» **Task to complete**
Output only the lines below that start at the line containing "Current Version: 1.0.1-BETA" and end at the line containing "file under target/", with both ends kept.
[Opening Provided records section]
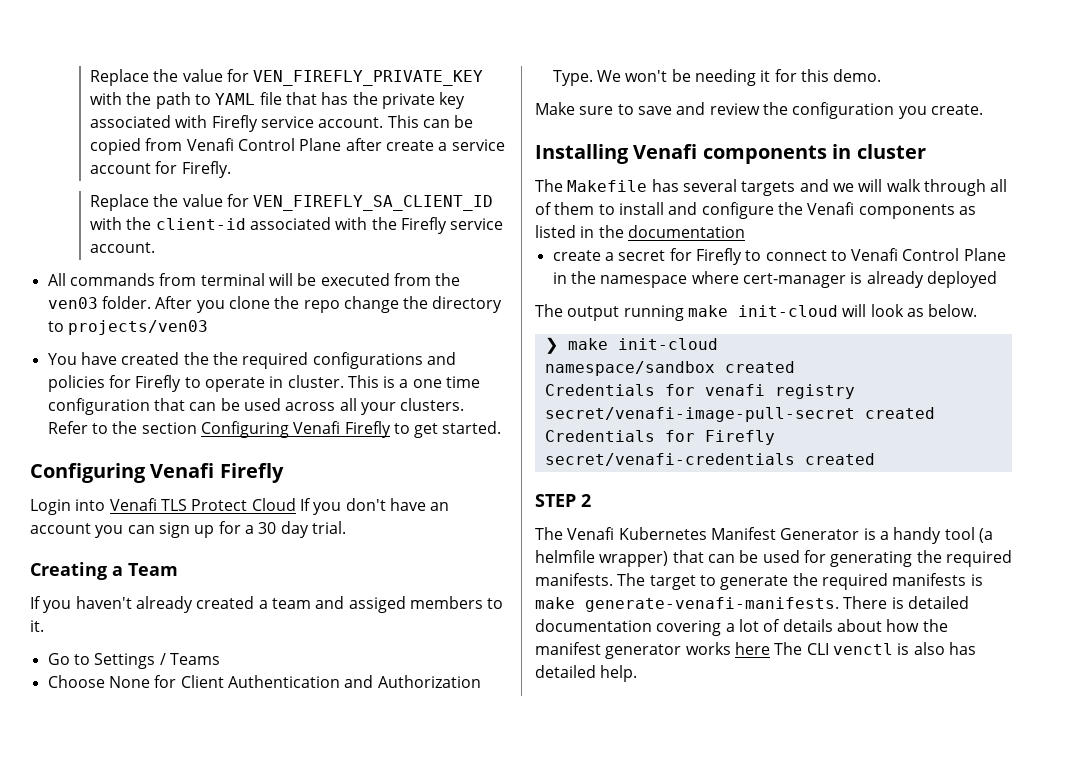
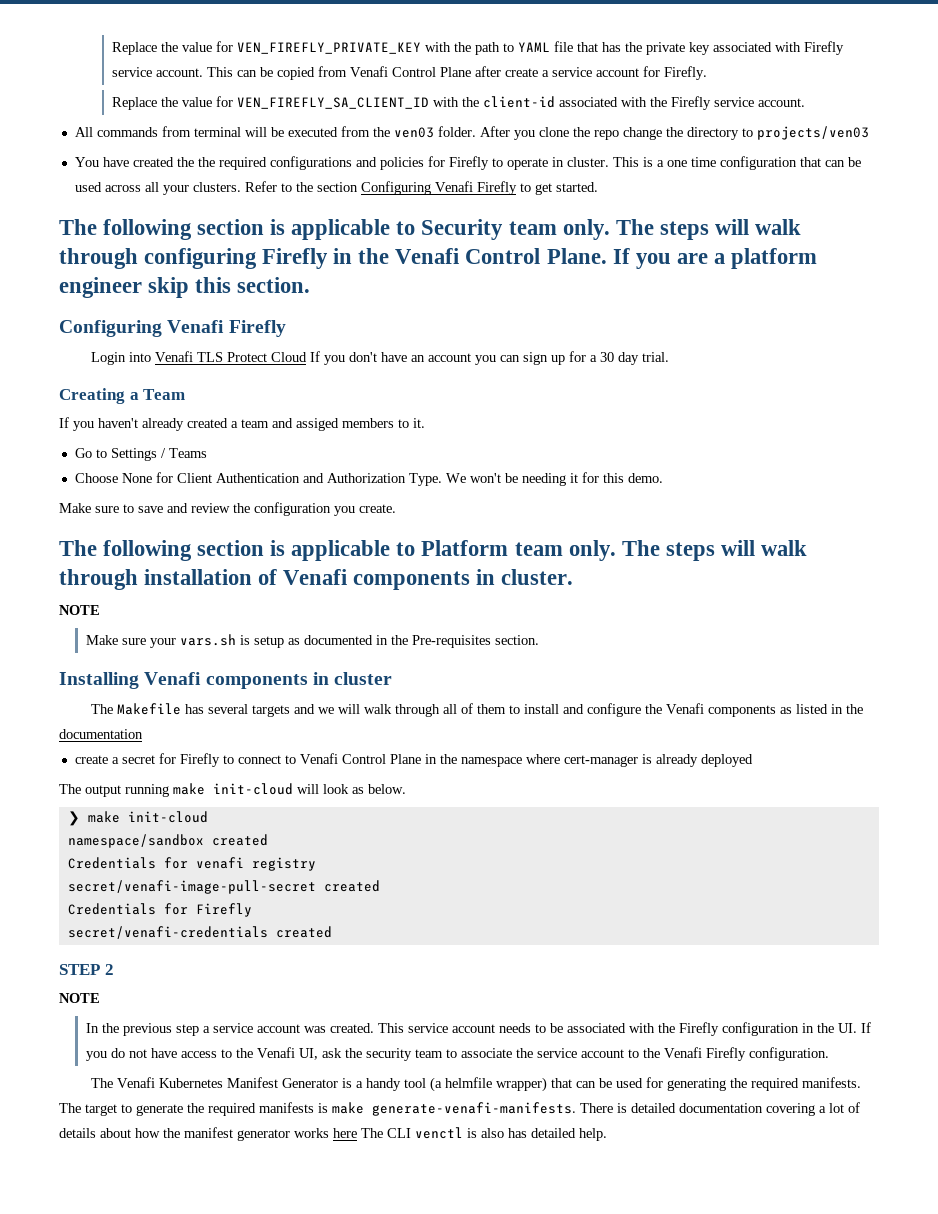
+ The following section is applicable to Security team only. The steps will walk through configuring Firefly in the Venafi Control Plane. If you are a platform engineer skip this section.
+ The following section is applicable to Platform team only. The steps will walk through installation of Venafi components in cluster.
+ NOTE
+ Make sure your vars.sh is setup as documented in the Pre-requisites section.
  STEP 2
+ NOTE
+ In the previous step a service account was created. This service account needs to be associated with the Firefly configuration in the UI. If you do not have access to the Venafi UI, ask the security team to associate the service account to the Venafi Firefly configuration.

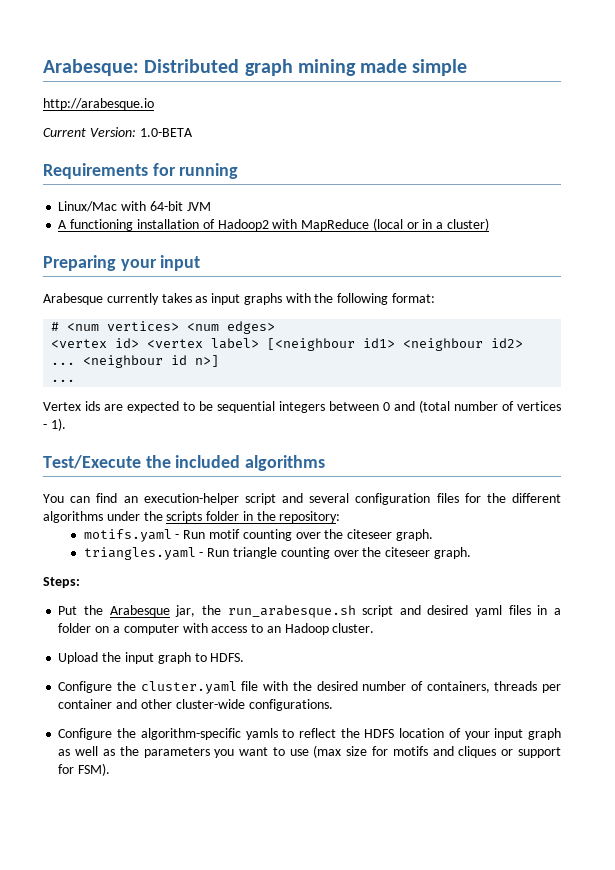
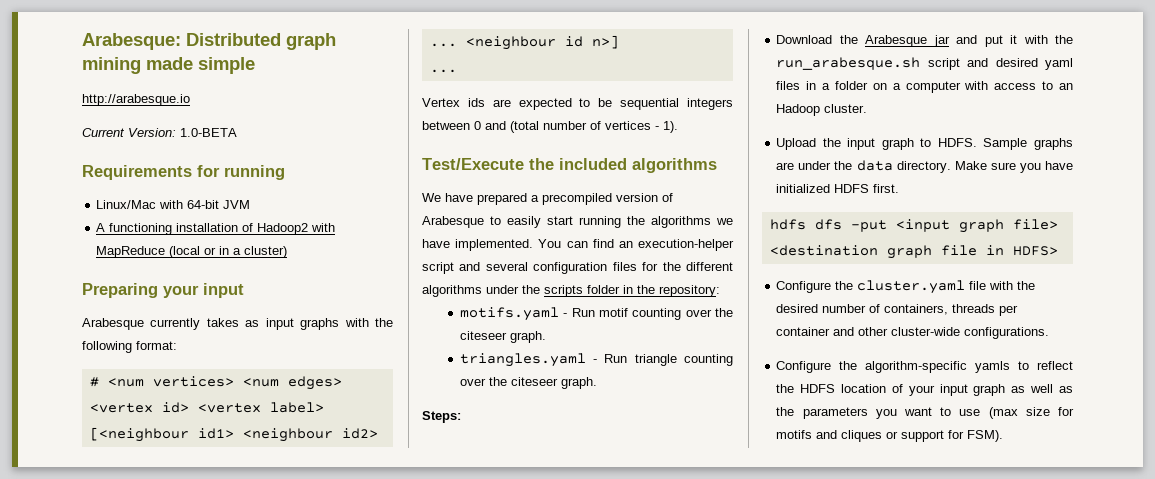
+ We have prepared a precompiled version of Arabesque to easily start running the algorithms we have implemented.
- Put the Arabesque jar, the run_arabesque.sh script and desired yaml files in a folder on a computer with access to an Hadoop cluster.
+ Download the Arabesque jar and put it with the run_arabesque.sh script and desired yaml files in a folder on a computer with access to an Hadoop cluster.
+ Sample graphs are under the data directory. Make sure you have initialized HDFS first.
+ hdfs dfs -put <input graph file> <destination graph file in HDFS>

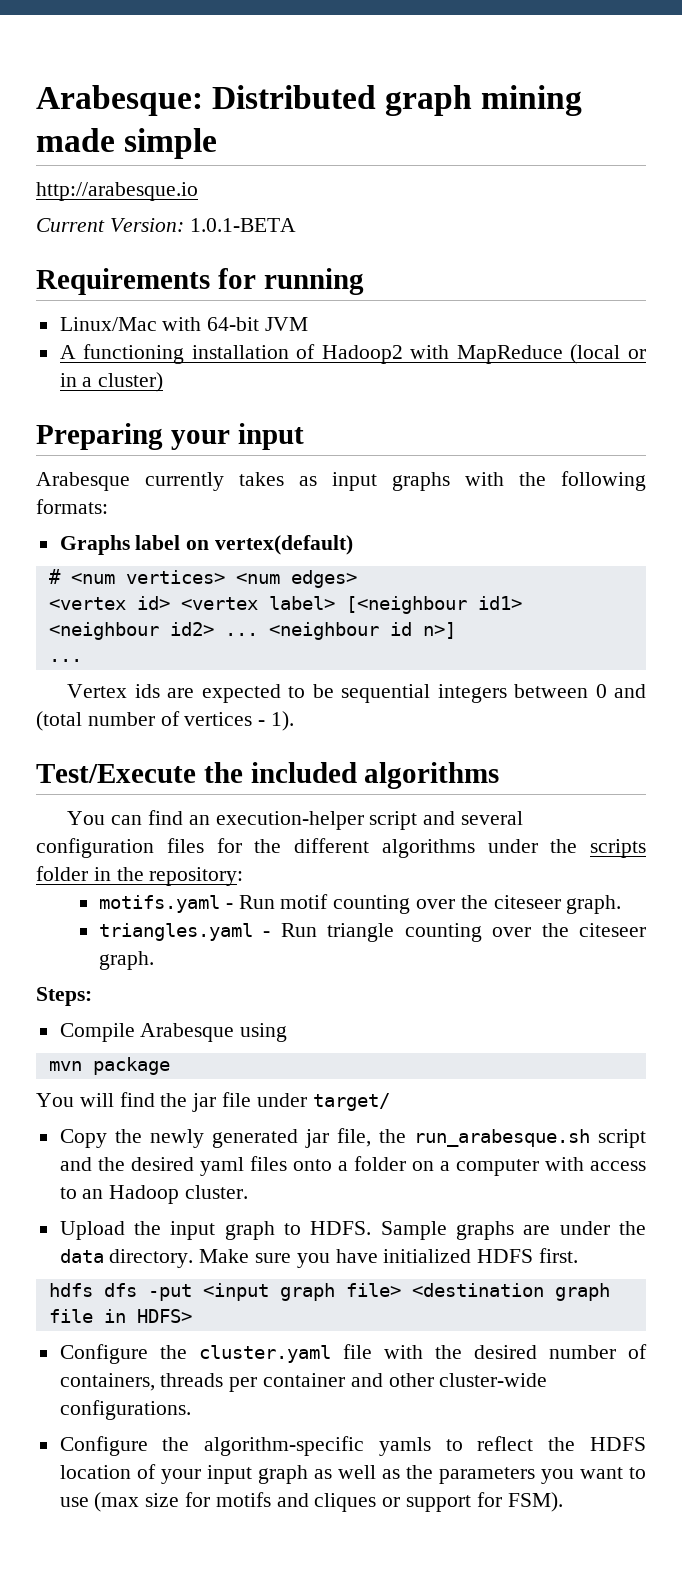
- Current Version: 1.0-BETA
+ Current Version: 1.0.1-BETA
- Arabesque currently takes as input graphs with the following format:
+ Arabesque currently takes as input graphs with the following formats:
+ Graphs label on vertex(default)
- We have prepared a precompiled version of Arabesque to easily start running the algorithms we have implemented.
- Download the Arabesque jar and put it with the run_arabesque.sh script and desired yaml files in a folder on a computer with access to an Hadoop cluster.
+ Compile Arabesque using
+ mvn package
+ You will find the jar file under target/
+ Copy the newly generated jar file, the run_arabesque.sh script and the desired yaml files onto a folder on a computer with access to an Hadoop cluster.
[Closing Provided records section]
» **Solved problem**
+ Current Version: 1.0.1-BETA
- Arabesque currently takes as input graphs with the following format:
+ Arabesque currently takes as input graphs with the following formats:
+ Graphs label on vertex(default)
- We have prepared a precompiled version of Arabesque to easily start running the algorithms we have implemented.
- Download the Arabesque jar and put it with the run_arabesque.sh script and desired yaml files in a folder on a computer with access to an Hadoop cluster.
+ Compile Arabesque using
+ mvn package
+ You will find the jar file under target/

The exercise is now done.